Records from a data collection
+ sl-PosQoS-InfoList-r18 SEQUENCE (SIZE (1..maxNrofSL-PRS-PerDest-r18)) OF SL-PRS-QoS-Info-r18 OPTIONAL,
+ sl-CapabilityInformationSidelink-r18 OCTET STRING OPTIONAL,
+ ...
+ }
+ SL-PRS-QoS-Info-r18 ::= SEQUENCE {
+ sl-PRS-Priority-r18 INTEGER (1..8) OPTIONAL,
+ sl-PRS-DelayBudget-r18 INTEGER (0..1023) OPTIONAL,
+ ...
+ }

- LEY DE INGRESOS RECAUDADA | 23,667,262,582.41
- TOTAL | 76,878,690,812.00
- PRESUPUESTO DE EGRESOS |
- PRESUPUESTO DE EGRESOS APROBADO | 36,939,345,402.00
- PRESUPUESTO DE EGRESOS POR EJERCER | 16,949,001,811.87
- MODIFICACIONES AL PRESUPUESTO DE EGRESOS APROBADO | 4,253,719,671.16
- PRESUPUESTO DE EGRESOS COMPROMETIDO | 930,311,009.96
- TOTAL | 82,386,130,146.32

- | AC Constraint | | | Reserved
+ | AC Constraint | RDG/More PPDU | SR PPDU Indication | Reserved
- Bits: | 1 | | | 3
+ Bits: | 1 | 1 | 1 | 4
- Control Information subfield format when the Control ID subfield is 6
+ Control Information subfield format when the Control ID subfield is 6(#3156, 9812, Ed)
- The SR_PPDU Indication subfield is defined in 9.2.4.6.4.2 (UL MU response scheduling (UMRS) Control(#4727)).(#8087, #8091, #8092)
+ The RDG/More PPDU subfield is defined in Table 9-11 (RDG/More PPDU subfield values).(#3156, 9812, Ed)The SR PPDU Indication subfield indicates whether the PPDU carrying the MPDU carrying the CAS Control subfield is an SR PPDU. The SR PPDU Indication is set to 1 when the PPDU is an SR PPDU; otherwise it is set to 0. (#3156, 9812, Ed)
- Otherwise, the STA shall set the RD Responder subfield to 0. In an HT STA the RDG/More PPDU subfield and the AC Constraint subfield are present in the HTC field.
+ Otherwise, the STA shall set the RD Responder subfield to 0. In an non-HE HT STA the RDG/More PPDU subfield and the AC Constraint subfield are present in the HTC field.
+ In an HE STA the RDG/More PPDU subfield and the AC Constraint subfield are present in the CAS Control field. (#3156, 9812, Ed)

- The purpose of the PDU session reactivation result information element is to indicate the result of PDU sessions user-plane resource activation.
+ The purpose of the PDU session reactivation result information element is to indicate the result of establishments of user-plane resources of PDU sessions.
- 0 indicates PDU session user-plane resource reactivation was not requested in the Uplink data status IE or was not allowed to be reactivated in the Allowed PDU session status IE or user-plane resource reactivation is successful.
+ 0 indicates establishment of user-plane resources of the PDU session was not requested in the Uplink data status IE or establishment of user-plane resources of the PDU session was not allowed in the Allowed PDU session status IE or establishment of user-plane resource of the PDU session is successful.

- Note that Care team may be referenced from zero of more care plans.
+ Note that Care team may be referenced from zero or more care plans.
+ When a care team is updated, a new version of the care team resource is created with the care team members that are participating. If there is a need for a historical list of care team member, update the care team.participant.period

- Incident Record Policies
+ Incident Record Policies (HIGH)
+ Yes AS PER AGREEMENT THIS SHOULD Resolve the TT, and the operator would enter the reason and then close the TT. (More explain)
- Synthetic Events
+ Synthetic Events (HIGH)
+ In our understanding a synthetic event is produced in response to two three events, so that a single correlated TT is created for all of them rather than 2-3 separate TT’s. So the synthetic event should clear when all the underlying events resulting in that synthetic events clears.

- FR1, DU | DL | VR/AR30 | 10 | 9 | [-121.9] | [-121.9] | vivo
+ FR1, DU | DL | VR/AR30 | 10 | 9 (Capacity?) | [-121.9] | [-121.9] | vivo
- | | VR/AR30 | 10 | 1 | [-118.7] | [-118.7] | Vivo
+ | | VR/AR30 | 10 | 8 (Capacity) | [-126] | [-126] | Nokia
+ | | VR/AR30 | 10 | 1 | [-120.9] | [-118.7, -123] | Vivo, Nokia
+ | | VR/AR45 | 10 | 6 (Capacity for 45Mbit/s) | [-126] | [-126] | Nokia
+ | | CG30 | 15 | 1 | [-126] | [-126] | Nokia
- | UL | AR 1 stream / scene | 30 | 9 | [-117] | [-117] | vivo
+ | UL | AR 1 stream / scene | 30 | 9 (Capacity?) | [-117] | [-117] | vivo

[What this task involves]: Only an exact retyping of the full data will do.

[Finished exercise]:
+ sl-PosQoS-InfoList-r18 SEQUENCE (SIZE (1..maxNrofSL-PRS-PerDest-r18)) OF SL-PRS-QoS-Info-r18 OPTIONAL,
+ sl-CapabilityInformationSidelink-r18 OCTET STRING OPTIONAL,
+ ...
+ }
+ SL-PRS-QoS-Info-r18 ::= SEQUENCE {
+ sl-PRS-Priority-r18 INTEGER (1..8) OPTIONAL,
+ sl-PRS-DelayBudget-r18 INTEGER (0..1023) OPTIONAL,
+ ...
+ }

- LEY DE INGRESOS RECAUDADA | 23,667,262,582.41
- TOTAL | 76,878,690,812.00
- PRESUPUESTO DE EGRESOS |
- PRESUPUESTO DE EGRESOS APROBADO | 36,939,345,402.00
- PRESUPUESTO DE EGRESOS POR EJERCER | 16,949,001,811.87
- MODIFICACIONES AL PRESUPUESTO DE EGRESOS APROBADO | 4,253,719,671.16
- PRESUPUESTO DE EGRESOS COMPROMETIDO | 930,311,009.96
- TOTAL | 82,386,130,146.32

- | AC Constraint | | | Reserved
+ | AC Constraint | RDG/More PPDU | SR PPDU Indication | Reserved
- Bits: | 1 | | | 3
+ Bits: | 1 | 1 | 1 | 4
- Control Information subfield format when the Control ID subfield is 6
+ Control Information subfield format when the Control ID subfield is 6(#3156, 9812, Ed)
- The SR_PPDU Indication subfield is defined in 9.2.4.6.4.2 (UL MU response scheduling (UMRS) Control(#4727)).(#8087, #8091, #8092)
+ The RDG/More PPDU subfield is defined in Table 9-11 (RDG/More PPDU subfield values).(#3156, 9812, Ed)The SR PPDU Indication subfield indicates whether the PPDU carrying the MPDU carrying the CAS Control subfield is an SR PPDU. The SR PPDU Indication is set to 1 when the PPDU is an SR PPDU; otherwise it is set to 0. (#3156, 9812, Ed)
- Otherwise, the STA shall set the RD Responder subfield to 0. In an HT STA the RDG/More PPDU subfield and the AC Constraint subfield are present in the HTC field.
+ Otherwise, the STA shall set the RD Responder subfield to 0. In an non-HE HT STA the RDG/More PPDU subfield and the AC Constraint subfield are present in the HTC field.
+ In an HE STA the RDG/More PPDU subfield and the AC Constraint subfield are present in the CAS Control field. (#3156, 9812, Ed)

- The purpose of the PDU session reactivation result information element is to indicate the result of PDU sessions user-plane resource activation.
+ The purpose of the PDU session reactivation result information element is to indicate the result of establishments of user-plane resources of PDU sessions.
- 0 indicates PDU session user-plane resource reactivation was not requested in the Uplink data status IE or was not allowed to be reactivated in the Allowed PDU session status IE or user-plane resource reactivation is successful.
+ 0 indicates establishment of user-plane resources of the PDU session was not requested in the Uplink data status IE or establishment of user-plane resources of the PDU session was not allowed in the Allowed PDU session status IE or establishment of user-plane resource of the PDU session is successful.

- Note that Care team may be referenced from zero of more care plans.
+ Note that Care team may be referenced from zero or more care plans.
+ When a care team is updated, a new version of the care team resource is created with the care team members that are participating. If there is a need for a historical list of care team member, update the care team.participant.period

- Incident Record Policies
+ Incident Record Policies (HIGH)
+ Yes AS PER AGREEMENT THIS SHOULD Resolve the TT, and the operator would enter the reason and then close the TT. (More explain)
- Synthetic Events
+ Synthetic Events (HIGH)
+ In our understanding a synthetic event is produced in response to two three events, so that a single correlated TT is created for all of them rather than 2-3 separate TT’s. So the synthetic event should clear when all the underlying events resulting in that synthetic events clears.

- FR1, DU | DL | VR/AR30 | 10 | 9 | [-121.9] | [-121.9] | vivo
+ FR1, DU | DL | VR/AR30 | 10 | 9 (Capacity?) | [-121.9] | [-121.9] | vivo
- | | VR/AR30 | 10 | 1 | [-118.7] | [-118.7] | Vivo
+ | | VR/AR30 | 10 | 8 (Capacity) | [-126] | [-126] | Nokia
+ | | VR/AR30 | 10 | 1 | [-120.9] | [-118.7, -123] | Vivo, Nokia
+ | | VR/AR45 | 10 | 6 (Capacity for 45Mbit/s) | [-126] | [-126] | Nokia
+ | | CG30 | 15 | 1 | [-126] | [-126] | Nokia
- | UL | AR 1 stream / scene | 30 | 9 | [-117] | [-117] | vivo
+ | UL | AR 1 stream / scene | 30 | 9 (Capacity?) | [-117] | [-117] | vivo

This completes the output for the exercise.